▶ _Exercise goal_
Set down all of the entries below exactly, and omit the pictures.

▶ _Exercise data_
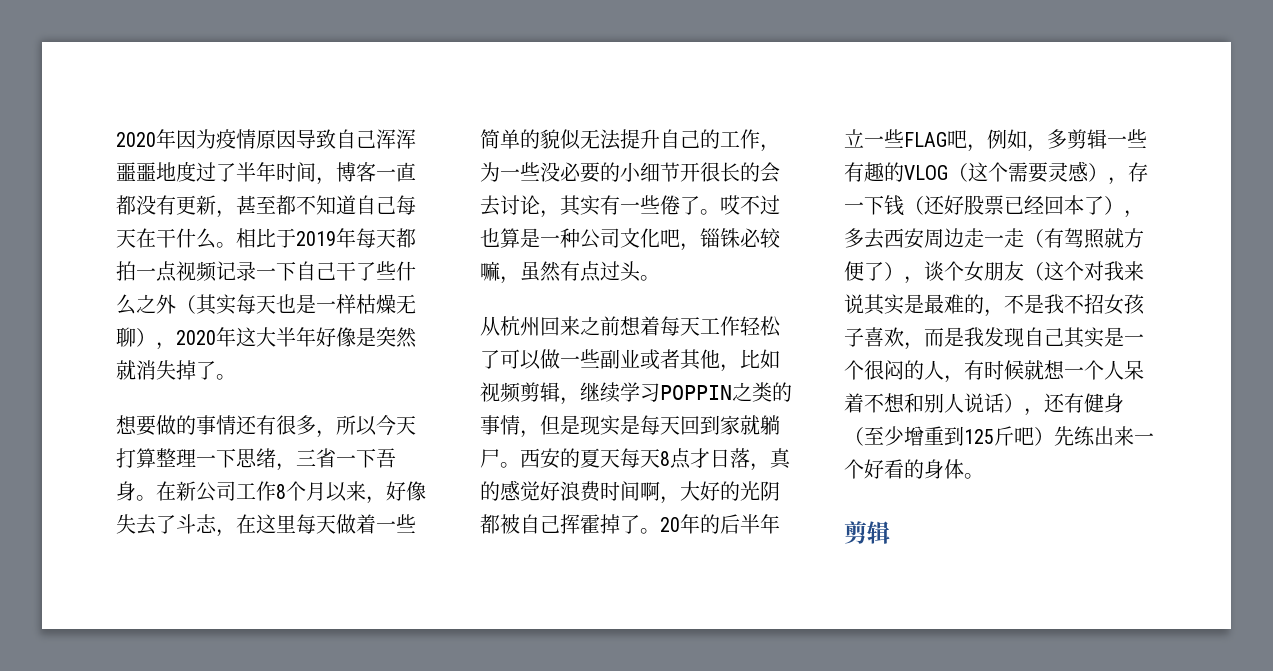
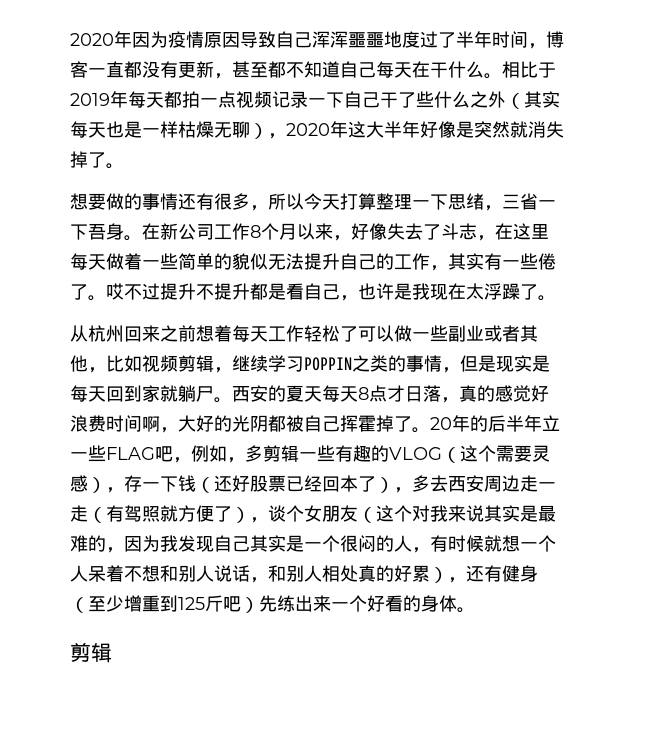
[480,162,780,183] [480,195,560,218] 为一些没必要的小细节开很长的会去讨论， -> (448, 268) none
[480,228,781,251] [480,261,641,284] 也算是一种公司文化吧，锱铢必较嘛，虽然有点过头 -> [160,283,538,301] 提升不提升都是看自己，也许是我现在太浮躁了
[1004,294,1145,315] [844,327,964,350] 不是我不招女孩子喜欢，而是 -> [124,535,160,552] 因为
(1004, 403) none -> [250,565,430,583] ，和别人相处真的好累

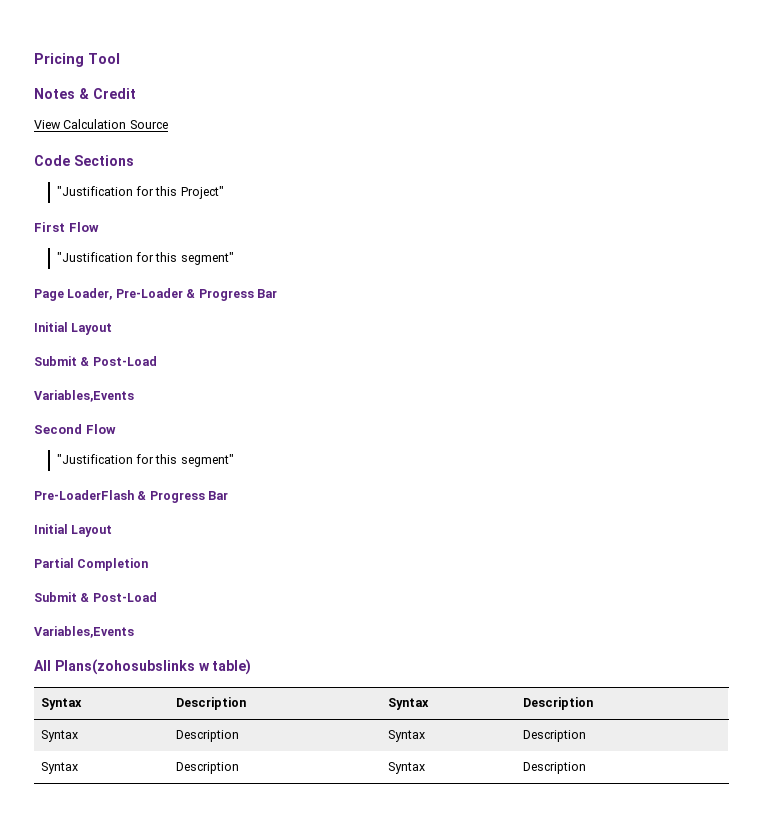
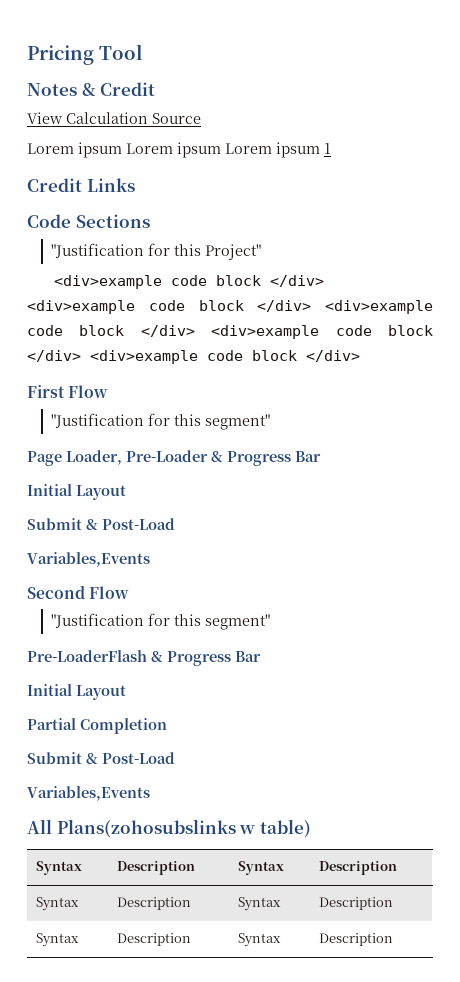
(168, 124) none -> [27,142,331,158] [27,178,135,192] // Lorem ipsum Lorem ipsum Lorem ipsum 1 // Credit Links
(224, 192) none -> [53,275,324,289] [27,300,433,314] [27,325,433,339] [27,350,360,364] // <div>example code block </div> <div>example code block </div> <div>example code block </div> <div>example code block </div> <div>example code block </div>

▶ _Written reply_
[480,162,780,183] [480,195,560,218] 为一些没必要的小细节开很长的会去讨论， -> (448, 268) none
[480,228,781,251] [480,261,641,284] 也算是一种公司文化吧，锱铢必较嘛，虽然有点过头 -> [160,283,538,301] 提升不提升都是看自己，也许是我现在太浮躁了
[1004,294,1145,315] [844,327,964,350] 不是我不招女孩子喜欢，而是 -> [124,535,160,552] 因为
(1004, 403) none -> [250,565,430,583] ，和别人相处真的好累

(168, 124) none -> [27,142,331,158] [27,178,135,192] // Lorem ipsum Lorem ipsum Lorem ipsum 1 // Credit Links
(224, 192) none -> [53,275,324,289] [27,300,433,314] [27,325,433,339] [27,350,360,364] // <div>example code block </div> <div>example code block </div> <div>example code block </div> <div>example code block </div> <div>example code block </div>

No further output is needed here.